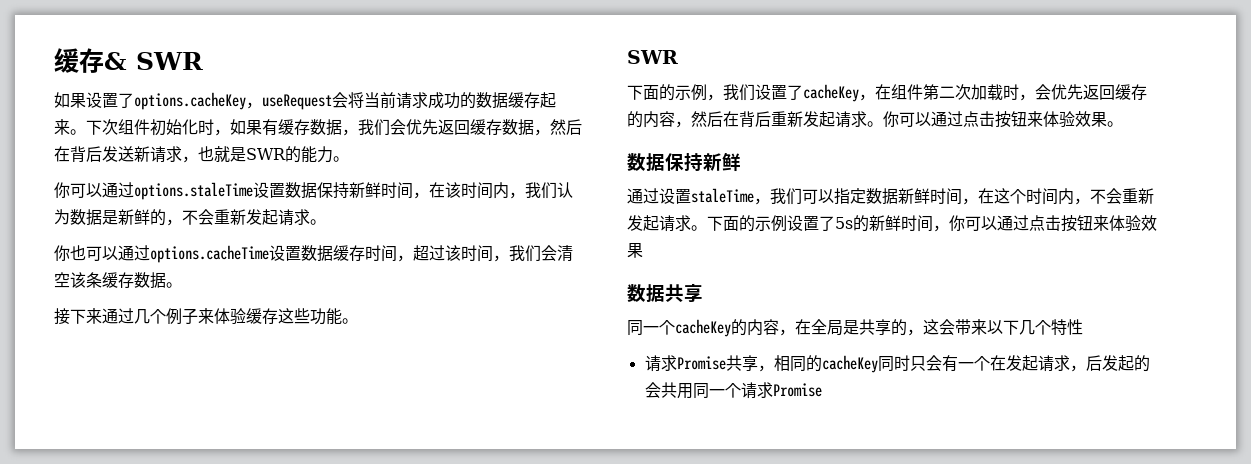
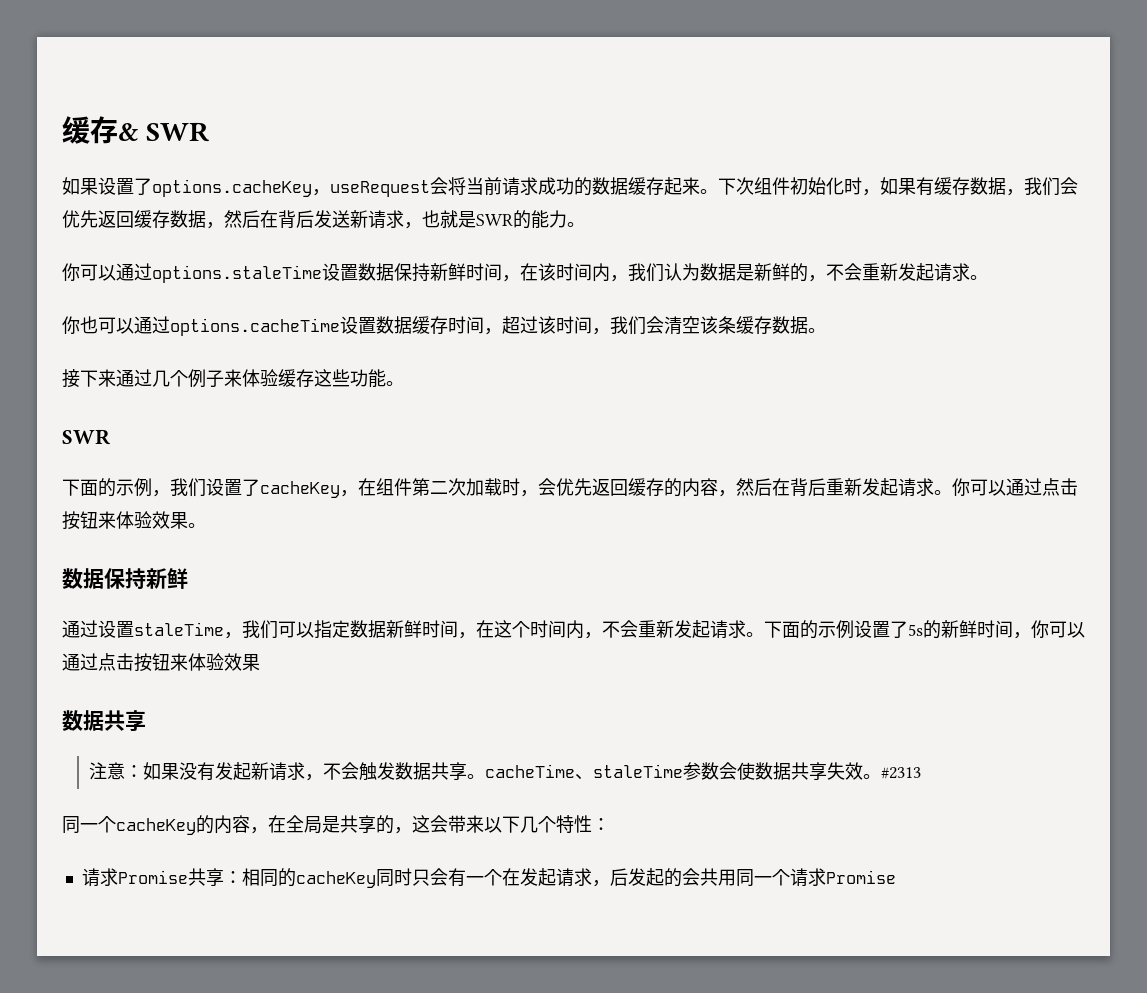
+ 注意：如果没有发起新请求，不会触发数据共享。cacheTime、staleTime参数会使数据共享失效。#2313
- 同一个cacheKey的内容，在全局是共享的，这会带来以下几个特性
+ 同一个cacheKey的内容，在全局是共享的，这会带来以下几个特性：
- 请求Promise共享，相同的cacheKey同时只会有一个在发起请求，后发起的会共用同一个请求Promise
+ 请求Promise共享：相同的cacheKey同时只会有一个在发起请求，后发起的会共用同一个请求Promise

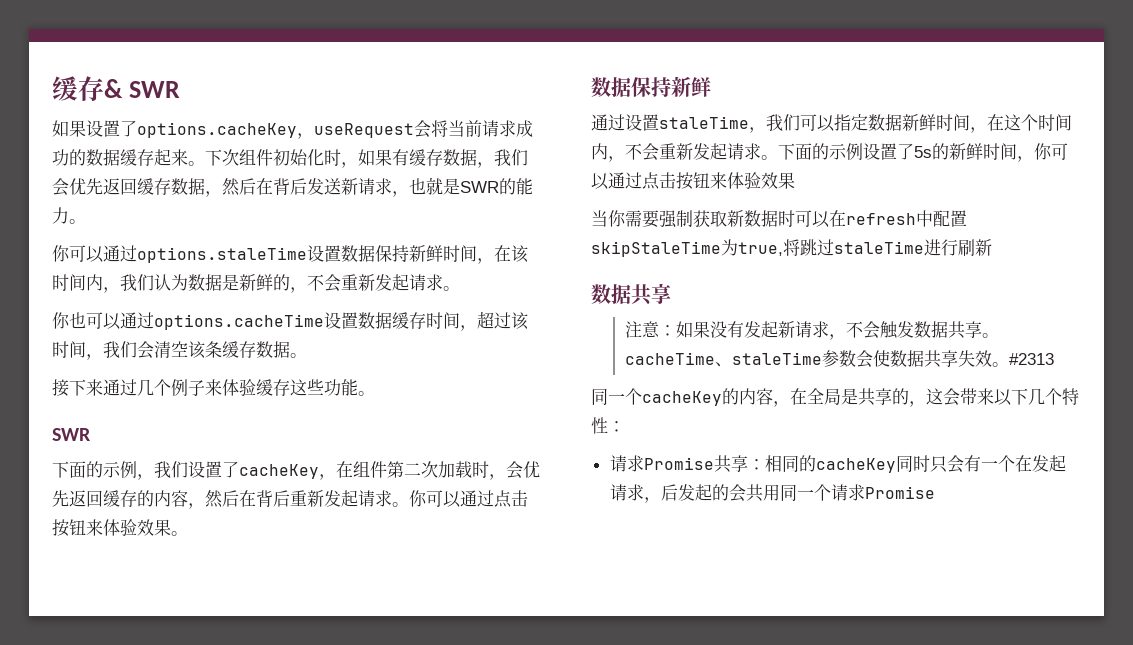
+ 当你需要强制获取新数据时可以在refresh中配置skipStaleTime为true,将跳过staleTime进行刷新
:::::
EXERCISE DESCRIPTION: Leave the pictures out and output the rest of the listing exactly.

EXERCISE RESULT:
+ 注意：如果没有发起新请求，不会触发数据共享。cacheTime、staleTime参数会使数据共享失效。#2313
- 同一个cacheKey的内容，在全局是共享的，这会带来以下几个特性
+ 同一个cacheKey的内容，在全局是共享的，这会带来以下几个特性：
- 请求Promise共享，相同的cacheKey同时只会有一个在发起请求，后发起的会共用同一个请求Promise
+ 请求Promise共享：相同的cacheKey同时只会有一个在发起请求，后发起的会共用同一个请求Promise

+ 当你需要强制获取新数据时可以在refresh中配置skipStaleTime为true,将跳过staleTime进行刷新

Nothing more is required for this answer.